Multiple regression

PSTAT100 Spring 2023

Invalid Date

Announcements

No class Monday 5/29 due to Memorial Day.

  • Assignments due Tuesday instead.
  • Late deadline moved to Thursday.
  • Wednesday office hour cancelled on 5/31.

Loose ends

The standard measure of predictive accuracy in regression is mean square error (MSE):

\[ MSE(y, \hat{y}) = \frac{1}{n}\sum_i (y_i - \hat{y}_i)^2 \]

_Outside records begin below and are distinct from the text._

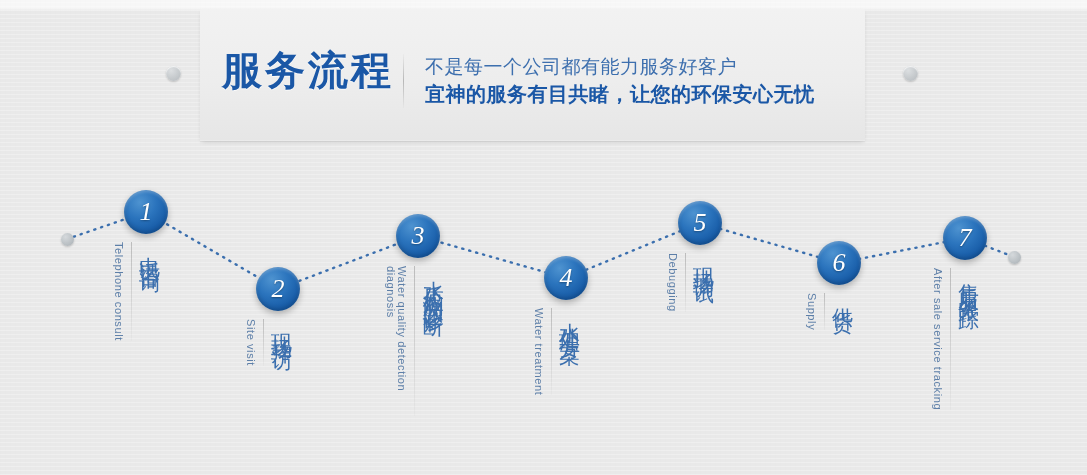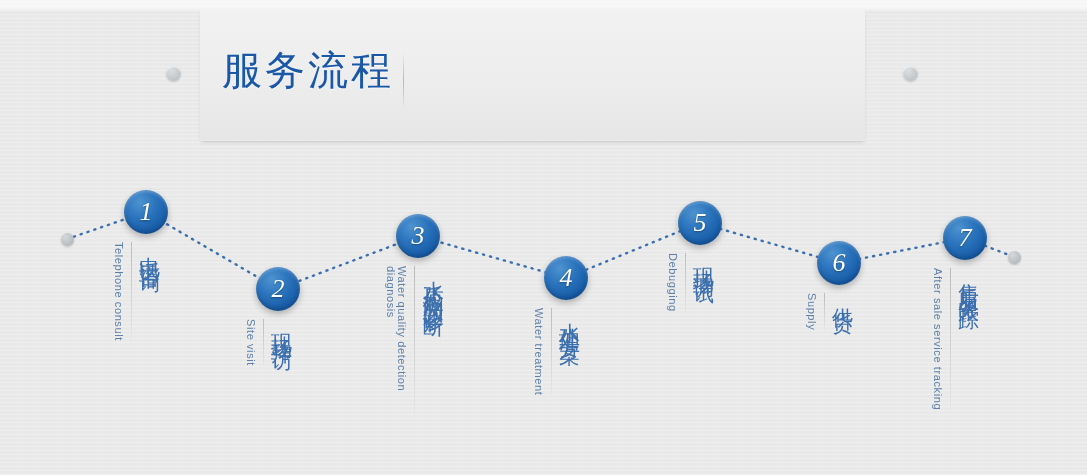"服务流程" #header-title { font-weight: normal -> bold }
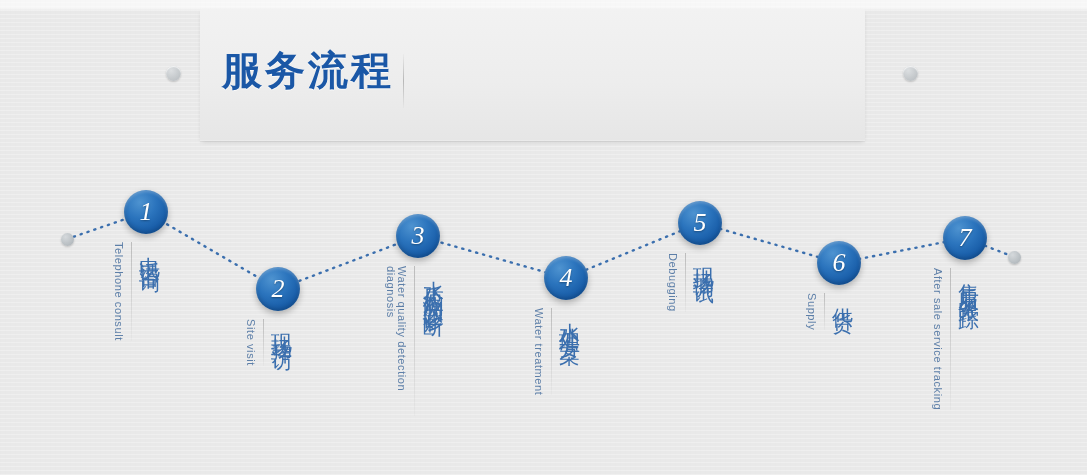"不是每一个公司都有能力服务好客户" div { html: none -> <div> <div>不是每一个公司都有能力服务好客户</div> <div>宜神的服务有目共睹，让您的环保安心无忧</div> </div> }
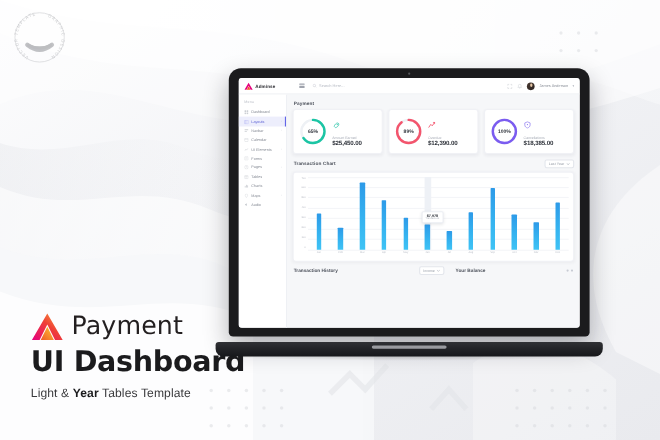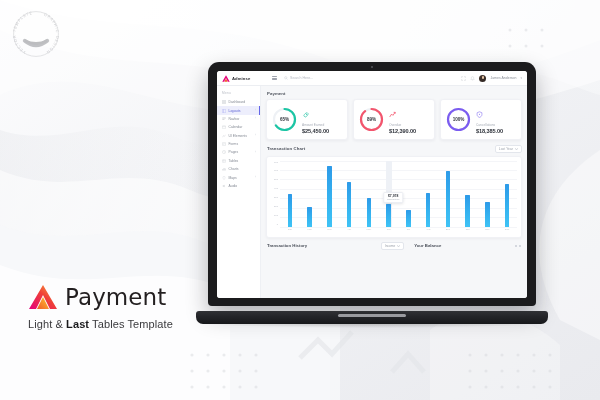"UI Dashboard" div.promo-head { html: none -> <div>UI Dashboard</div> }
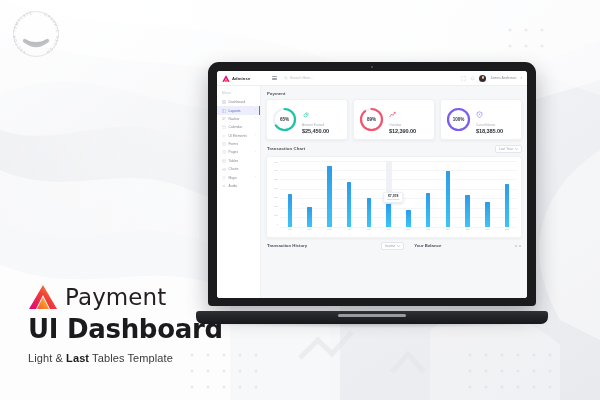"Last" b { text: Last -> Year }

  • estimates expected squared error, \(\mathbb{E}(y - \hat{y})^2\)
  • biased (underestimate on average) if fitted values are used
  • unbiased if new observations are used

To avoid bias, it is common practice to partition data into nonoverlapping subsets:

  • one used to fit the model (‘training’ partition)
  • another used to evaluate predictions (‘testing’ or ‘validation’ partition)

Measuring predictive accuracy

Partition the data:

# hold out 100 randomly selected rows
np.random.seed(51823)
idx = np.random.choice(regdata.index.values, size = 100, replace = False).tolist()
test = regdata.loc[idx]
train = regdata.drop(index = idx)

Fit to the training partition:

# fit model to training subset
x_train = sm.tools.add_constant(train.log_income)
y_train = train.gap
slr = sm.OLS(endog = y_train, exog = x_train)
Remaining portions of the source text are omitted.